The first week of September started with warm sunshine and there were still lots of large dragonflies around the wildlife pond.  The garden birds however, were now quieter now apart from the house martins which were feeding young in the nest cup outside the kitchen. Large numbers of house martins and swallows were feeding over the garden on the second of the month due to the large numbers of invertebrates that emerge from the meadow grass there.  The most common butterfly around the garden was still the green-veined white, but both comma and red admiral were also noted from time to time.  A single bank vole was seen most days picking up sunflower hearts from under the bird feeders outside my office window and later in the month it was joined by a second.  On the 6th two young house martins were seen being fed by one of the adult birds up at the nest cup. I was so pleased to see at last that house martins had nested successfully with us for the first time and I really hope we will see them again next year!  The weather at the end of the week was cool and stormy with a huge electric storm on the 5th and amazing clouds into the evening and overnight.

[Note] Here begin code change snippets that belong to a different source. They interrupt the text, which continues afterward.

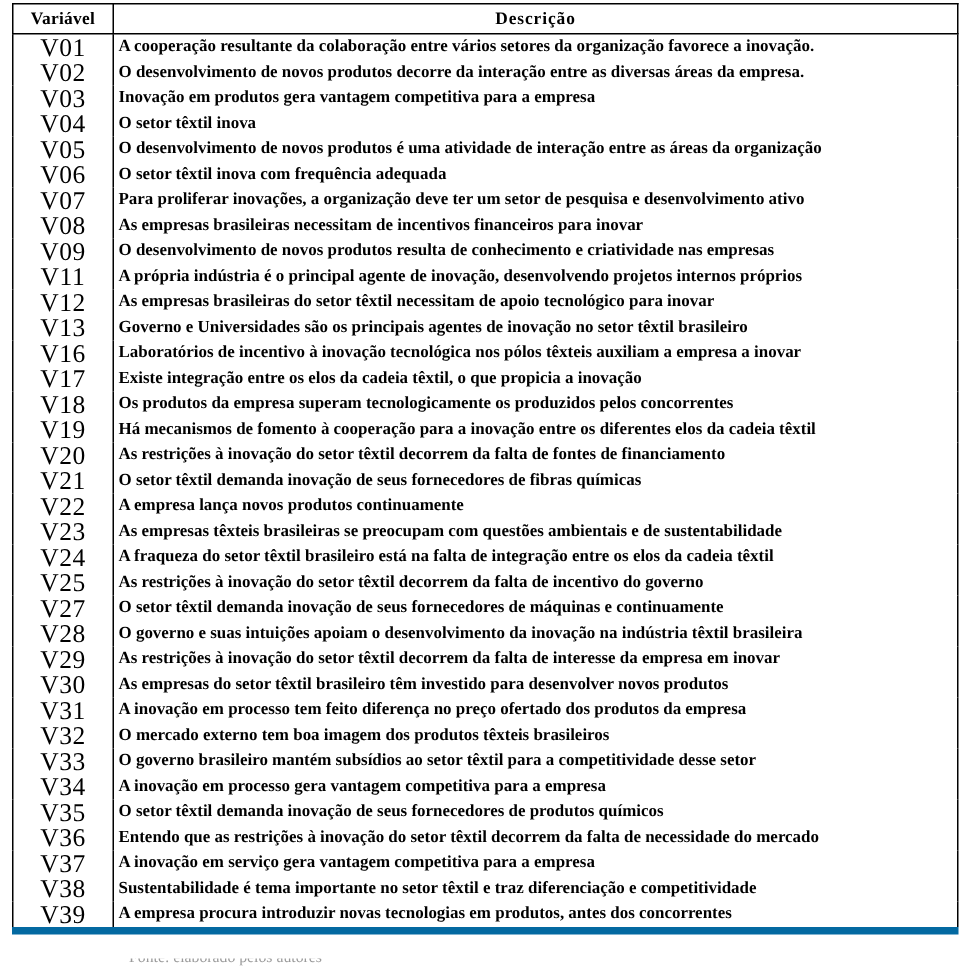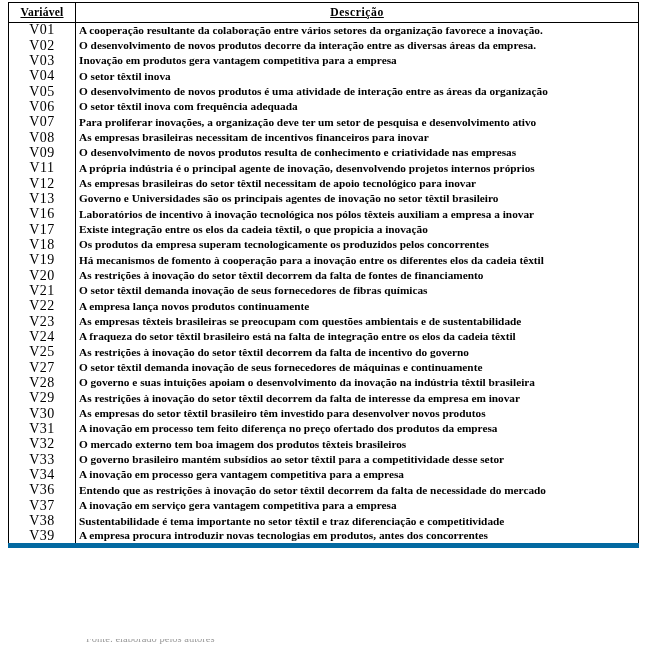--- a/index.html
+++ b/index.html
@@ -48,33 +48,32 @@
     font-size: 11.2px;
   }
 
   
   #variables-table thead th {
     height: 19px;
     font-weight: bold;
     text-align: center;
     letter-spacing: 0.2px;
     font-size: 11.6px;
-    text-decoration: underline;
   }
   #variables-table thead th.th-desc {
     letter-spacing: 0.6px;
   }
 
   
   #variables-table tbody tr { height: 15.35px; }
 
   #variables-table tbody td.cell-var {
     text-align: center;
     letter-spacing: 0.4px;
-    font-size: 14px;
+    font-size: 17px;
     border-top: none;
     border-bottom: none;
   }
   #variables-table tbody td.cell-desc {
     text-align: left;
     padding-left: 3px;
     white-space: nowrap;
     overflow: hidden;
     font-size: 11.3px;
     border-top: none;
@@ -231,20 +230,24 @@
         </tr>
         <tr>
           <td class="cell-var">V33</td>
           <td class="cell-desc">O governo brasileiro mantém subsídios ao setor têxtil para a competitividade desse setor</td>
         </tr>
         <tr>
           <td class="cell-var">V34</td>
           <td class="cell-desc">A inovação em processo gera vantagem competitiva para a empresa</td>
         </tr>
         <tr>
+          <td class="cell-var">V35</td>
+          <td class="cell-desc">O setor têxtil demanda inovação de seus fornecedores de produtos químicos</td>
+        </tr>
+        <tr>
           <td class="cell-var">V36</td>
           <td class="cell-desc">Entendo que as restrições à inovação do setor têxtil decorrem da falta de necessidade do mercado</td>
         </tr>
         <tr>
           <td class="cell-var">V37</td>
           <td class="cell-desc">A inovação em serviço gera vantagem competitiva para a empresa</td>
         </tr>
         <tr>
           <td class="cell-var">V38</td>
           <td class="cell-desc">Sustentabilidade é tema importante no setor têxtil e traz diferenciação e competitividade</td>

At the start of the second week the young house martins were very visible in the nest cups and being fed frequently. A single jay was seen in the garden on the 7th with an acorn in its beak but was not seen again which was unusual as it is a common species here on account of the oak woodland on our boundary. Also that day a chiffchaff seen feeding in the alder buckthorn outside my office window.  On the 9th the weather became cooler and damper and butterfly numbers were lower although there were still a few green veined whites around. On the 10th a large number of house martins were seen flying past the nest and looked as if they were trying to encourage the young to leave! The parent birds were still at the nest every day and feeding the youngsters frequently. The 14th of the month was warm and sunny but there were now very few butterflies around the garden.  A tawny owl was seen flying across the garden at dusk on the 13th, 

As we moved into the third week of the month the weather became cooler and overcast but there was no rain.  All the usual birds were feeding and the house martins were still using the nest cups – and frequently visiting the two young in the nest.  Both swallows and martins were still feeding over the garden with plenty of martins around which is unusual here – swallows are often more numerous here.  Several pied wagtails sat about on the house roof over the next few days and the weather became cool, windy, and quite autumnal.  Youngs birds started to frequent the feeders especially young goldfinches which were also making use of the teasels in the garden. On warmer days red admirals fed from the Verbena bonariensis which has established itself in the vegetable garden, and green veined whites were common there too.  On one afternoon a hummingbird hawkmoth spent quite some time feeding there.  Blackbirds started to eat the fallen apples in the orchard and overhead a red kite passed low over the garden several times every day. A couple of dandelions were in flower in the long garden with red admiral and whites taking advantage of the nectar.  At the end of the garden the big holly bush there was full of berries which bodes well for the winter thrushes if the blackbirds don’t get them first! The young martins left the nest, encouraged out by frequent visits by other house martins passing by – an amazing sight to watch! Only the odd swallow remained to feed above the garden.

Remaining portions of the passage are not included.